> Your assignment: Each entry must be printed again without a single change.

[Dataset items]
^^^^^^^^^^^^^^^^
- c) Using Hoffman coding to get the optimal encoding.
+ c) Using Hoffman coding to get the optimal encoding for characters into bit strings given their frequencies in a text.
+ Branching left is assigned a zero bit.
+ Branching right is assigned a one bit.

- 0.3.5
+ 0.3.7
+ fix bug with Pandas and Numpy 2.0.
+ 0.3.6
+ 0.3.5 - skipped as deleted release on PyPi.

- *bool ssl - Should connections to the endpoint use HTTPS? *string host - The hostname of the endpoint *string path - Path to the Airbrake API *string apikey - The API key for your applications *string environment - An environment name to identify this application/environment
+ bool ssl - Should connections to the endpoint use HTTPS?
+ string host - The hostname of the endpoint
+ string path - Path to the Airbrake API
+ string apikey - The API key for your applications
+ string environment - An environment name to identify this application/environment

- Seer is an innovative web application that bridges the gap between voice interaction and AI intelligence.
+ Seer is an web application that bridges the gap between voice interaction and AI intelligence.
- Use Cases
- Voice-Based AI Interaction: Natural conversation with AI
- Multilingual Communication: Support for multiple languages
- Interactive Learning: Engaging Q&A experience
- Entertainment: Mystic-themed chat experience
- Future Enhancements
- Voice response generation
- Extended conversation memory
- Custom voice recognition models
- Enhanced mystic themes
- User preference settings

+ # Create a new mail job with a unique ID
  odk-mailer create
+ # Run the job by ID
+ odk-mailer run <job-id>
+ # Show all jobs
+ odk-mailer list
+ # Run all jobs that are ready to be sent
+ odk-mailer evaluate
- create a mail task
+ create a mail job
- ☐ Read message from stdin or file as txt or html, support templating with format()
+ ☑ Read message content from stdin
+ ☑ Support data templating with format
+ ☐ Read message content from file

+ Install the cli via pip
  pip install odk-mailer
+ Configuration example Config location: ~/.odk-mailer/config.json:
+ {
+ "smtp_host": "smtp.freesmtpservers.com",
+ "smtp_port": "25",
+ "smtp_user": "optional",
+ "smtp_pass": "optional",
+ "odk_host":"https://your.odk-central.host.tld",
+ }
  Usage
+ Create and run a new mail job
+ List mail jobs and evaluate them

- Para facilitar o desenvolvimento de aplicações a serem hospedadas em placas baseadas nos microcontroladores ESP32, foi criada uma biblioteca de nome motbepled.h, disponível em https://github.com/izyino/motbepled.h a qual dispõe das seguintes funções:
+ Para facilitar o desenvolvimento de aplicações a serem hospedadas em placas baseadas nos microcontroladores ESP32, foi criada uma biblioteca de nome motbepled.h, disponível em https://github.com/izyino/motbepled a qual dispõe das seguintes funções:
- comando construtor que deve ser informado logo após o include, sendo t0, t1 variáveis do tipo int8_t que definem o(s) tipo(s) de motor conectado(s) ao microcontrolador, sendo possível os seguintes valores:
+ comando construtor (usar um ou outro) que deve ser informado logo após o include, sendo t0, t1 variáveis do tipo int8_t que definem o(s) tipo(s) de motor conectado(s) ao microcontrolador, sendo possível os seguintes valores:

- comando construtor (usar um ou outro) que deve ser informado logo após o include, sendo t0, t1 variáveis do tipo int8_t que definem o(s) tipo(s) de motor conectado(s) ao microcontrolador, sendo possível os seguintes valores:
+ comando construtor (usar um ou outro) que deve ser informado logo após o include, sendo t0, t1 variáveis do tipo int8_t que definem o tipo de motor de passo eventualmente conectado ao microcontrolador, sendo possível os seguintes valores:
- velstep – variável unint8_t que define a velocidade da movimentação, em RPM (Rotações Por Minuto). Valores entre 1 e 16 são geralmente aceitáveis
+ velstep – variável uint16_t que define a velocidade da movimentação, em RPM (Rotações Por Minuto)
^^^^^^^^^^^^^^^^
> Response box:
- c) Using Hoffman coding to get the optimal encoding.
+ c) Using Hoffman coding to get the optimal encoding for characters into bit strings given their frequencies in a text.
+ Branching left is assigned a zero bit.
+ Branching right is assigned a one bit.

- 0.3.5
+ 0.3.7
+ fix bug with Pandas and Numpy 2.0.
+ 0.3.6
+ 0.3.5 - skipped as deleted release on PyPi.

- *bool ssl - Should connections to the endpoint use HTTPS? *string host - The hostname of the endpoint *string path - Path to the Airbrake API *string apikey - The API key for your applications *string environment - An environment name to identify this application/environment
+ bool ssl - Should connections to the endpoint use HTTPS?
+ string host - The hostname of the endpoint
+ string path - Path to the Airbrake API
+ string apikey - The API key for your applications
+ string environment - An environment name to identify this application/environment

- Seer is an innovative web application that bridges the gap between voice interaction and AI intelligence.
+ Seer is an web application that bridges the gap between voice interaction and AI intelligence.
- Use Cases
- Voice-Based AI Interaction: Natural conversation with AI
- Multilingual Communication: Support for multiple languages
- Interactive Learning: Engaging Q&A experience
- Entertainment: Mystic-themed chat experience
- Future Enhancements
- Voice response generation
- Extended conversation memory
- Custom voice recognition models
- Enhanced mystic themes
- User preference settings

+ # Create a new mail job with a unique ID
  odk-mailer create
+ # Run the job by ID
+ odk-mailer run <job-id>
+ # Show all jobs
+ odk-mailer list
+ # Run all jobs that are ready to be sent
+ odk-mailer evaluate
- create a mail task
+ create a mail job
- ☐ Read message from stdin or file as txt or html, support templating with format()
+ ☑ Read message content from stdin
+ ☑ Support data templating with format
+ ☐ Read message content from file

+ Install the cli via pip
  pip install odk-mailer
+ Configuration example Config location: ~/.odk-mailer/config.json:
+ {
+ "smtp_host": "smtp.freesmtpservers.com",
+ "smtp_port": "25",
+ "smtp_user": "optional",
+ "smtp_pass": "optional",
+ "odk_host":"https://your.odk-central.host.tld",
+ }
  Usage
+ Create and run a new mail job
+ List mail jobs and evaluate them

- Para facilitar o desenvolvimento de aplicações a serem hospedadas em placas baseadas nos microcontroladores ESP32, foi criada uma biblioteca de nome motbepled.h, disponível em https://github.com/izyino/motbepled.h a qual dispõe das seguintes funções:
+ Para facilitar o desenvolvimento de aplicações a serem hospedadas em placas baseadas nos microcontroladores ESP32, foi criada uma biblioteca de nome motbepled.h, disponível em https://github.com/izyino/motbepled a qual dispõe das seguintes funções:
- comando construtor que deve ser informado logo após o include, sendo t0, t1 variáveis do tipo int8_t que definem o(s) tipo(s) de motor conectado(s) ao microcontrolador, sendo possível os seguintes valores:
+ comando construtor (usar um ou outro) que deve ser informado logo após o include, sendo t0, t1 variáveis do tipo int8_t que definem o(s) tipo(s) de motor conectado(s) ao microcontrolador, sendo possível os seguintes valores:

- comando construtor (usar um ou outro) que deve ser informado logo após o include, sendo t0, t1 variáveis do tipo int8_t que definem o(s) tipo(s) de motor conectado(s) ao microcontrolador, sendo possível os seguintes valores:
+ comando construtor (usar um ou outro) que deve ser informado logo após o include, sendo t0, t1 variáveis do tipo int8_t que definem o tipo de motor de passo eventualmente conectado ao microcontrolador, sendo possível os seguintes valores:
- velstep – variável unint8_t que define a velocidade da movimentação, em RPM (Rotações Por Minuto). Valores entre 1 e 16 são geralmente aceitáveis
+ velstep – variável uint16_t que define a velocidade da movimentação, em RPM (Rotações Por Minuto)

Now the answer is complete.